In response, brands are increasingly personalising messages, building an understanding of broader personas and working towards creating highly individualised interactions. We’ve started harnessing two-way communication, and many of us are now able to attain some real-time feedback about campaign performance in order to optimise activities as we go. This has been further enhanced by pulling data across our organisations to create that single golden record of the customer.

Of course, we still have a long way to go, especially in larger organisations, to break down the silos and bring data together. It’s not just marketing insights we need, but also services and support data along with insights from interactions customers have across our businesses. All in all, however, we have made good headway.

But just when you were on track to lift your customer engagement game, the rules have changed again. Personalisation in this form is no longer good enough. While all these elements still need to be addressed, it now needs to happen in real time.

We’ve entered the era of in-moment marketing.

Building your empathy engine

Unless your brand can solve the customer’s problem or give them the right piece of information in the exact moment they need it, you risk losing them.

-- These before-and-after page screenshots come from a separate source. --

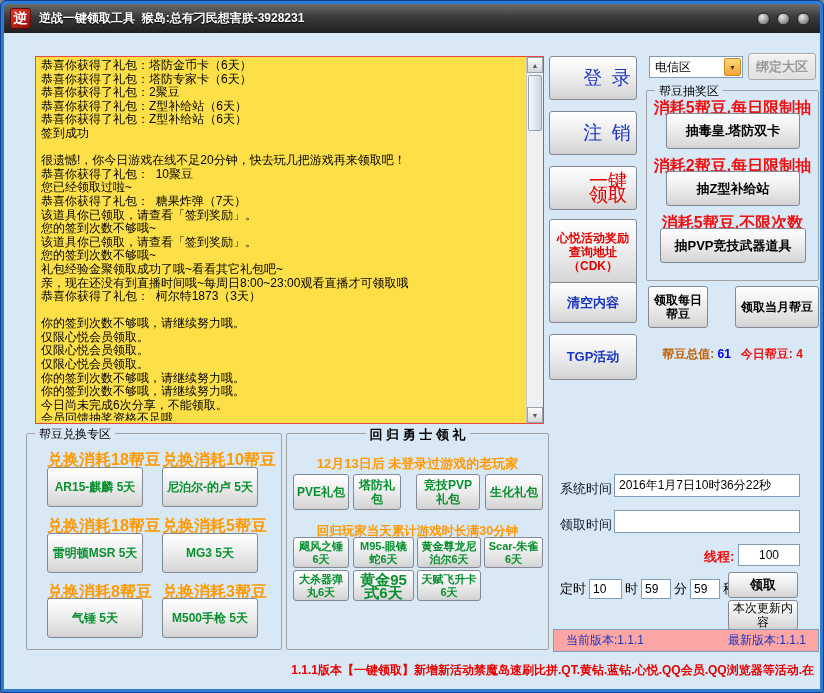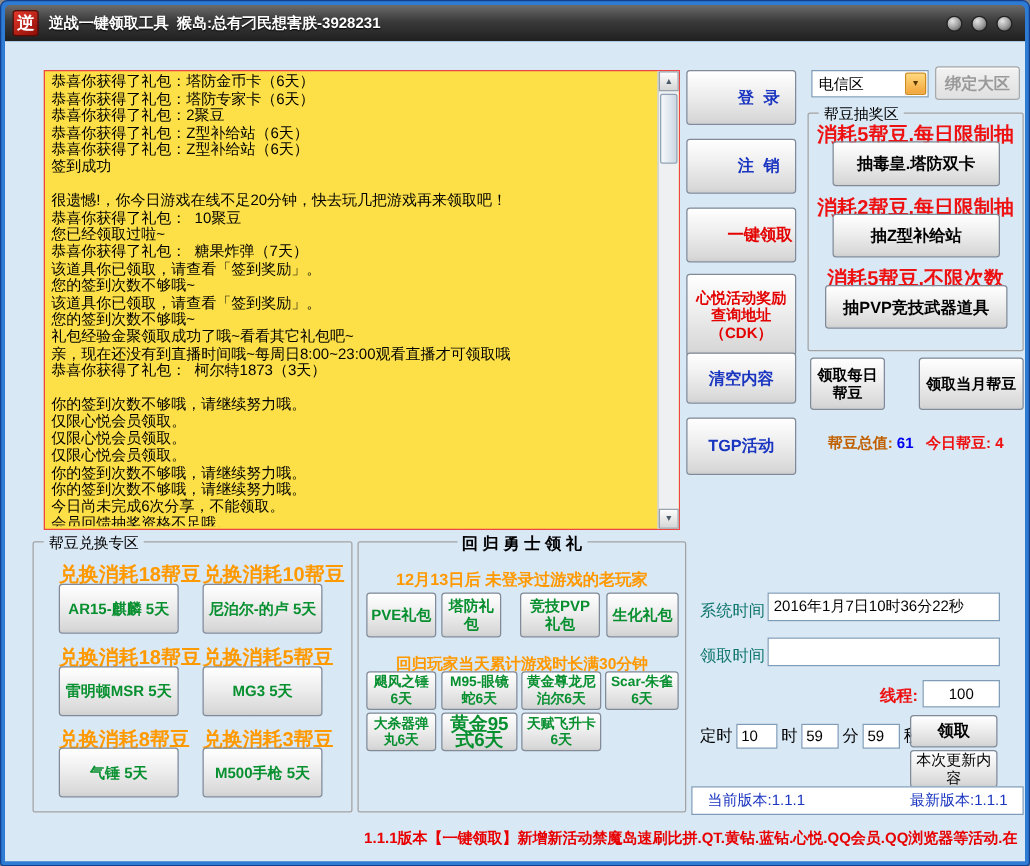--- a/index.html
+++ b/index.html
@@ -59,21 +59,21 @@
   
   .btn {
     position:absolute;
     background:linear-gradient(180deg,#ffffff 0%,#eeeeee 45%,#d8d8d8 92%,#cfcfcf 100%);
     border:1px solid #818a96; border-radius:3px;
     display:flex; align-items:center; justify-content:center; text-align:center;
     font-size:12px; color:#000; cursor:default;
     box-shadow:inset 0 1px 0 #fff;
     line-height:14px; padding:1px 2px;
   }
-  .btn-big { font-size:13px; font-weight:bold; letter-spacing:2px;padding-left:32px; }
+  .btn-big { font-size:19px; font-weight:normal; letter-spacing:2px;padding-left:32px; }
   .blue { color:#1a35c0; }
   .red { color:#e40000; }
   .green { color:#089030; font-weight:bold; }
   .btn-disabled { color:#9a9a9a; background:linear-gradient(180deg,#f2f2f2,#e0e0e0); border-color:#a8a8a8; font-weight:bold; }
 
   
   .combo {
     position:absolute; left:645px; top:23px; width:94px; height:22px;
     background:#fff; border:1px solid #7f9db9; display:flex; align-items:center;
     font-size:12px; padding-left:5px;
@@ -96,35 +96,35 @@
 
   .cost-label { position:absolute; width:100%; text-align:center; color:#ee1111; font-size:16px; font-weight:bold; }
   .ex-label { position:absolute; width:96px; text-align:center; color:#ff9900; font-size:16px; font-weight:bold; white-space:nowrap; }
   .note-orange { position:absolute; width:100%; text-align:center; color:#ff9900; font-weight:bold; font-size:13px; white-space:nowrap; }
 
   .field {
     position:absolute; background:#fff; border:1px solid #7f9db9;
     font-size:12px; color:#000; display:flex; align-items:center; padding-left:4px;
     overflow:hidden; white-space:nowrap;
   }
-  .lbl { position:absolute; font-size:13px; color:#0f766e; white-space:nowrap; }
+  .lbl { position:absolute; font-size:13px; color:#0f172a; white-space:nowrap; }
   .lbl-red { color:#ee1111; font-weight:bold; }
 
   .totals { position:absolute; left:642px; top:313px; width:173px; text-align:center; font-size:12px; font-weight:bold; white-space:nowrap; }
   .totals .t-label { color:#c06000; }
   .totals .t-value { color:#0000ee; }
   .totals .d-label, .totals .d-value { color:#ee1111; }
 
   .timer-row { position:absolute; left:556px; top:545px; height:22px; display:flex; align-items:center; gap:3px; }
   .mini-field { width:33px; height:20px; background:#fff; border:1px solid #7f9db9; font-size:12px; display:flex; align-items:center; padding-left:3px; }
   .timer-row .lbl-inline { font-size:13px; color:#000; }
 
   .verbox {
     position:absolute; left:549px; top:596px; width:266px; height:23px;
-    background:#ffffff; border:1px solid #7f9db9;
+    background:#fca5a5; border:1px solid #7f9db9;
     display:flex; align-items:center; justify-content:space-between; padding:0 12px;
     font-size:12px; color:#1a35c0;
   }
   .marquee {
     position:absolute; top:629px; left:200px; right:6px;
     text-align:right; color:#e80000; font-size:12px; font-weight:bold; white-space:nowrap; overflow:hidden;
   }
   .btn-wrap2 { line-height:14px; }
 </style>
 </head>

And that means working doubly hard to try and get them back on your website or in your door.

More advanced organisations are shifting to more empathetic marketing, as dictated by the customer. As marketers, we are not guiding customer journeys anymore, customers are guiding their own journeys and these adapt as they go.

Achieving empathy in marketing means addressing customers’ needs, solving their problems, or removing a barrier in that particular moment. At SAP, we call this in-moment marketing. And it’s vital to sustainable growth for any B2B or B2C organisation.

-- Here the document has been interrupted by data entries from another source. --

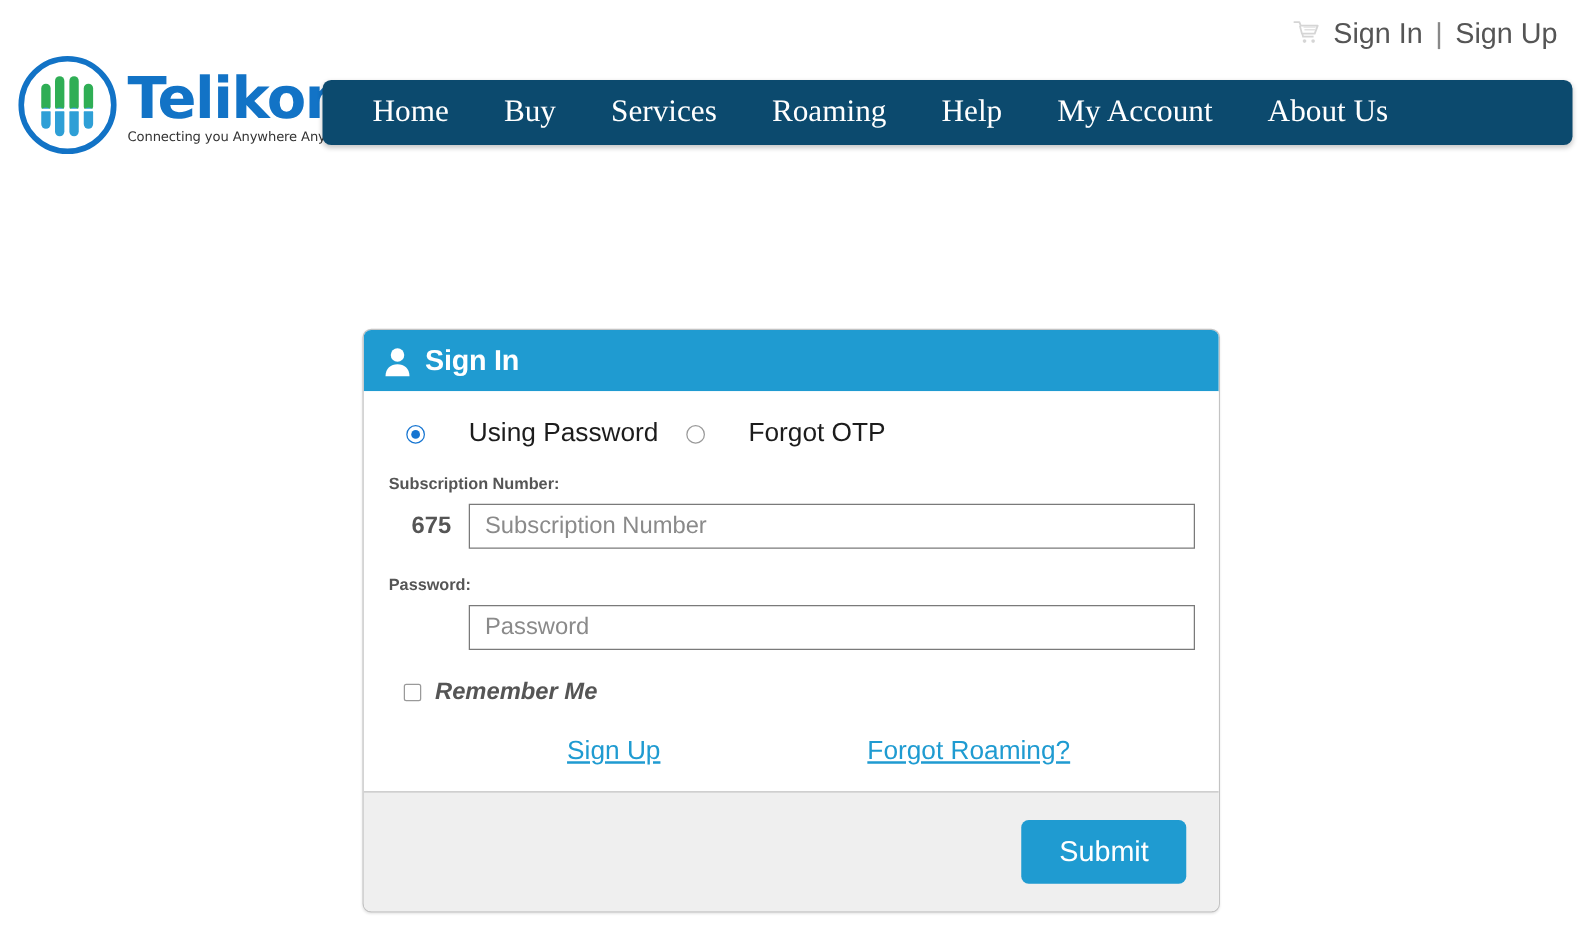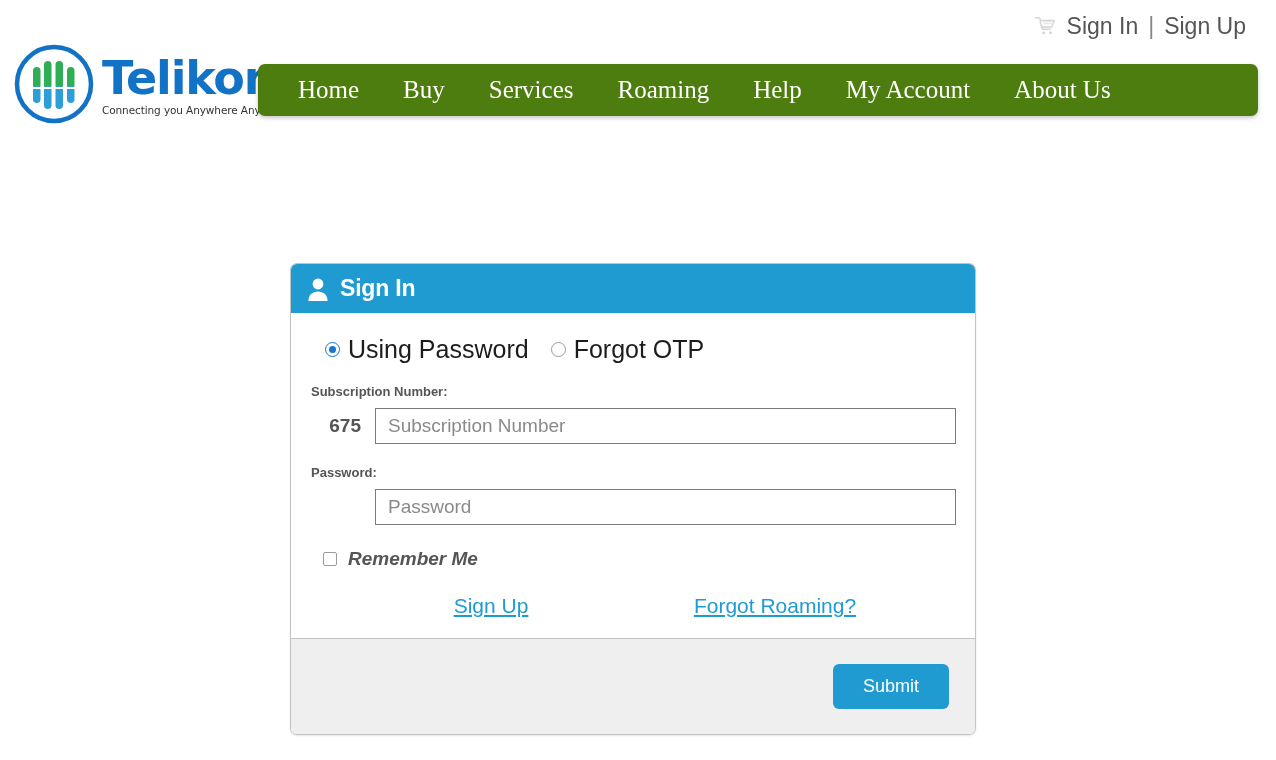--- a/index.html
+++ b/index.html
@@ -94,21 +94,21 @@
     letter-spacing: -0.1px;
   }
 
   
   .navbar {
     position: absolute;
     left: 258px;
     top: 64px;
     width: 1000px;
     height: 52px;
-    background: #4d7c0f;
+    background: #0c4a6e;
     border-radius: 7px;
     box-shadow: 0 2px 4px rgba(0,0,0,0.22);
     display: flex;
     align-items: center;
     padding: 0 22px 0 18px;
   }
   .nav-item {
     font-family: "Liberation Serif", serif;
     font-size: 25px;
     color: #ffffff;
@@ -157,23 +157,24 @@
 
   .radio-row {
     display: flex;
     align-items: center;
     padding-left: 16px;
     margin-bottom: 20px;
   }
   .radio-opt {
     display: flex;
     align-items: center;
-    font-size: 25px;
+    font-size: 21px;
     color: #1c1c1c;
     margin-right: 22px;
+    gap: 27px;
   }
   .radio-dot {
     width: 15px;
     height: 15px;
     border-radius: 50%;
     border: 1px solid #9a9a9a;
     background: #ffffff;
     margin-right: 8px;
     flex: none;
     position: relative;
@@ -271,21 +272,21 @@
     display: flex;
     justify-content: flex-end;
     align-items: center;
     min-height: 96px;
   }
   .submit-btn {
     background: #1f9bd1;
     color: #ffffff;
     border: none;
     border-radius: 6px;
-    font-size: 18px;
+    font-size: 23px;
     font-family: "Liberation Sans", sans-serif;
     padding: 12px 30px;
     cursor: pointer;
     line-height: 1.15;
   }
 </style>
 </head>
 <body>
 
 <div class="topbar">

In-moment marketing is point-in-time marketing. It’s having the ability to address a real-time need when the customer is most open to being influenced. It’s that moment in time when behaviour and preferences align. That’s where you, as a brand, need to be.

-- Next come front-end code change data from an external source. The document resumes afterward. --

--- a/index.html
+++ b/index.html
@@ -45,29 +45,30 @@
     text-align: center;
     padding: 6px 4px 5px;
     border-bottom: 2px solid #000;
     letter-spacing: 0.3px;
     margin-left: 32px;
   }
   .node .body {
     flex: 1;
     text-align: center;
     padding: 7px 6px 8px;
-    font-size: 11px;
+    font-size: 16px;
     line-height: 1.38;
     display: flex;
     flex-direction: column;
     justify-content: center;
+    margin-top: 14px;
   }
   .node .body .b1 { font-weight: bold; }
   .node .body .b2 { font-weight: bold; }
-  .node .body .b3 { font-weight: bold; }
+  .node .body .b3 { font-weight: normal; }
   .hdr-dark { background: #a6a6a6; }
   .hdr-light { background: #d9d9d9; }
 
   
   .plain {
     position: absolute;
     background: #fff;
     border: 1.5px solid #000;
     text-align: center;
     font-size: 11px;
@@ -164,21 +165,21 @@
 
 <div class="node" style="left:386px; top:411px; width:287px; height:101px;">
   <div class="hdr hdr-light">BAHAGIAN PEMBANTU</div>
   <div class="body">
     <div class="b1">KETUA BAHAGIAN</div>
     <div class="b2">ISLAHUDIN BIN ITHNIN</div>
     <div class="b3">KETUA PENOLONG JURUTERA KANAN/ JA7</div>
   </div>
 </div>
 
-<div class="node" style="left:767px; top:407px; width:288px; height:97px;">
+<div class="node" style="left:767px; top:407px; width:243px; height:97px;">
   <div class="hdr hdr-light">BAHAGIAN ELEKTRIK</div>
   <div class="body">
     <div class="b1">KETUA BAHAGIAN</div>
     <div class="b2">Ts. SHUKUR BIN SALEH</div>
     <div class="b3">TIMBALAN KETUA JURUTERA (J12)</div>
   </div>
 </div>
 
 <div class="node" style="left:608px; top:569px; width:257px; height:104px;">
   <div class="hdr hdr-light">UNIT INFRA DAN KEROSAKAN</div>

In-moment marketing can be broken into two areas. One is life moments, or things happening sporadically in a customer’s life, such as getting married, buying a house, starting or finishing university, and having a baby. It could also be large transactions, such as buying a car.

Yet as a marketer, if you’re not having regular interactions, how can you make sure you’re there when the customer is making such decisions? And once you have that engagement, how can you keep it going if a customer isn’t purchasing on a daily, weekly or even yearly basis?

This comes down to the second element of in-moment marketing: Everyday moments. This is when customers might be hungry, travelling somewhere, want to be entertained or want to learn something, and you fill the gap.

As a brand, are you there in that moment? Do you know what the customer is actually trying to do? Do you know where they are? And can you make that experience better for them at that moment in order to keep them engaged and coming back?

Marketers generally have a pretty good understanding of what a customer needs in certain moments. For example, in a typical scenario where a customer does A, we know they’ll probably next do B. We can have that understanding at a high-level persona view. We’re also quite good at understanding what customers have done before through previous purchases, what they have called to complain about, and what questions they ask. We’re also getting better at knowing what influences them, particularly now we’re engaged in social media tracking.

There are two additional key questions you need to address to really harness an in-moment marketing approach. The first is: What is that customer doing right now? And the second: Where are they right now?

How technology can help

New marketing technology platforms are helping us to reach that insight and importantly, act on it. They’re allowing us to analyse what content consumers are consuming at a particular point in time, along with location and geospatial data about where they are.

Once you can pull it all together, you’re much better able to individualise the message and offer a solution in real time. This is about what the customer needs right now based on where they are, and being able to present that information to them in the right channel.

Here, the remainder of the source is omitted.